Updated

Colombia on Friday said it will soon complete a U.S.-backed aerial fumigation campaign to wipe out coca fields near the border with Ecuador, after Ecuador's president-elect canceled a planned visit to Bogota to protest the spraying.

"In five or six days we will finish the fumigation," Colombian interior minister Carlos Holguin told Caracol radio, adding that more than 60 percent of the some 25,000 acres of coca fields in the border zone had already been sprayed.

But Gen. Jorge Baron, director of Colombia's anti-narcotics police, told The Associated Press that "if there are rains or strong winds, we can't fumigate, and the operation could be extended for more time."

Colombia renewed spraying on Dec. 4 to eradicate fields of coca, the plant used to make cocaine, to within 330 feet of the border because coca growers had swarmed into the area.

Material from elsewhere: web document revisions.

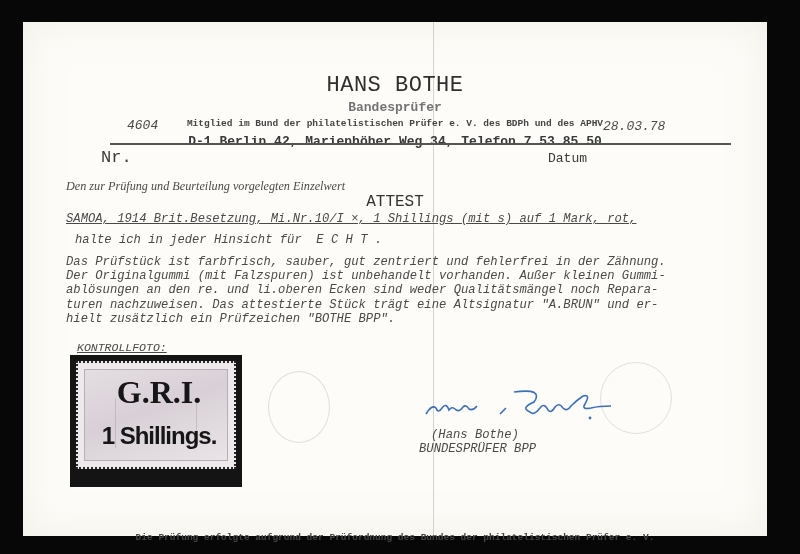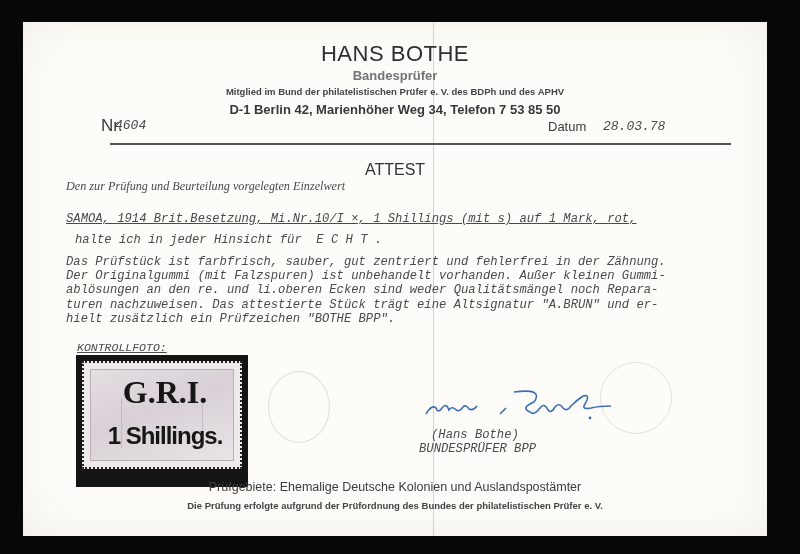"HANS BOTHE" .serif { font-family: Liberation Sans, sans-serif -> Liberation Mono, monospace; margin-top: none -> 32px }
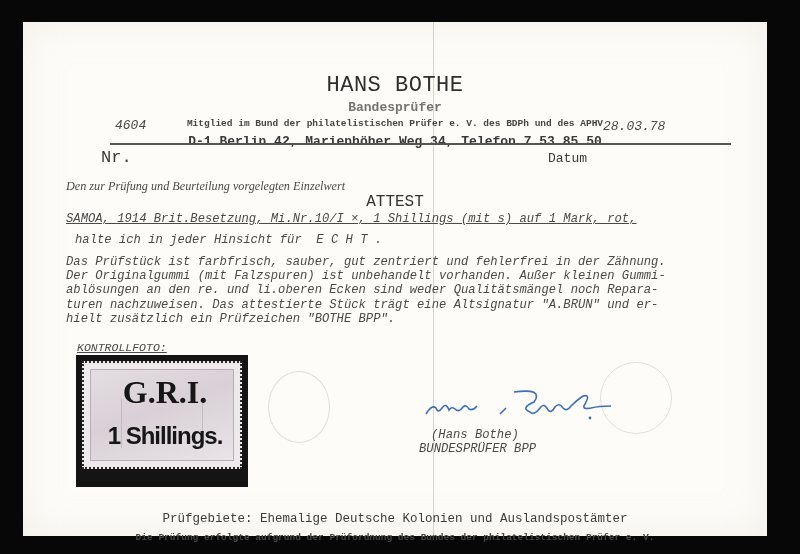"4604" .nr-value { left: 92px -> 104px }
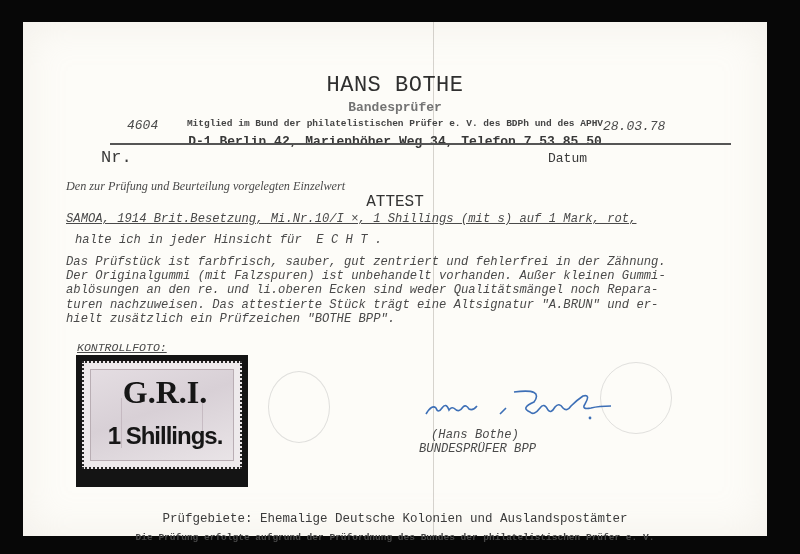"G.R.I." .stamp-frame { left: 53px -> 47px }
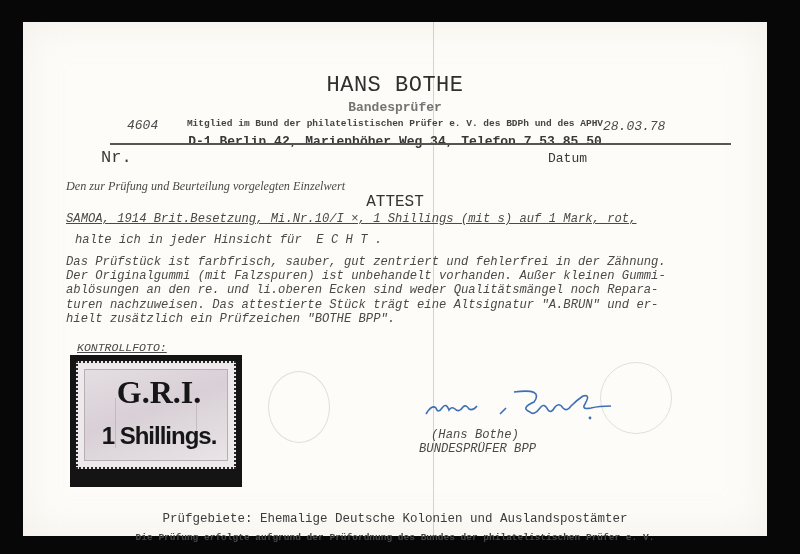"Prüfgebiete: Ehemalige Deutsche Kolonien" div.center { html: <div>Prüfgebiete: Ehemalige Deutsche Kolonien und Auslandspostämter</div> -> none }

Click here to go to FOXNews.com's Americas Center.

Ecuadorean President-elect Rafael Correa, who takes office Jan. 15, has criticized the fumigation using the herbicide glyphosate, saying it kills legal crops on the Ecuadorean side of the border and has been blamed for causing health problems.

On Thursday, Correa canceled his trip to Colombia at the last minute in protest.

"With much pain, we have decided to suspend the visit to Bogota," Correa said in Caracas, Venezuela, at a joint news conference with leftist Venezuelan President Hugo Chavez. Correa had been scheduled to fly from Venezuela's capital to Bogota Thursday evening.

Chavez staunchly backs Correa in saying that Colombia should find another way to stamp out cocaine production. The two are united by leftist ideology and critical stances toward the United States — a sharp contrast with Colombian President Alvaro Uribe, one of Washington's closest allies in South America.

On Friday, Holguin suggested that Correa's change of plans may have been influenced by Chavez.

"President Correa had a change of opinion after interviewing with President Chavez," he said.

Colombian Foreign Minister Maria Consuelo Araujo told Caracol radio that Correa had notified Bogota "through the media" of a previously unmentioned condition that Colombia suspend the fumigation during his visit.

Ecuador already calling home its ambassador to Colombia for consultation on the spraying and asking the Organization of American States and the United Nations to intervene.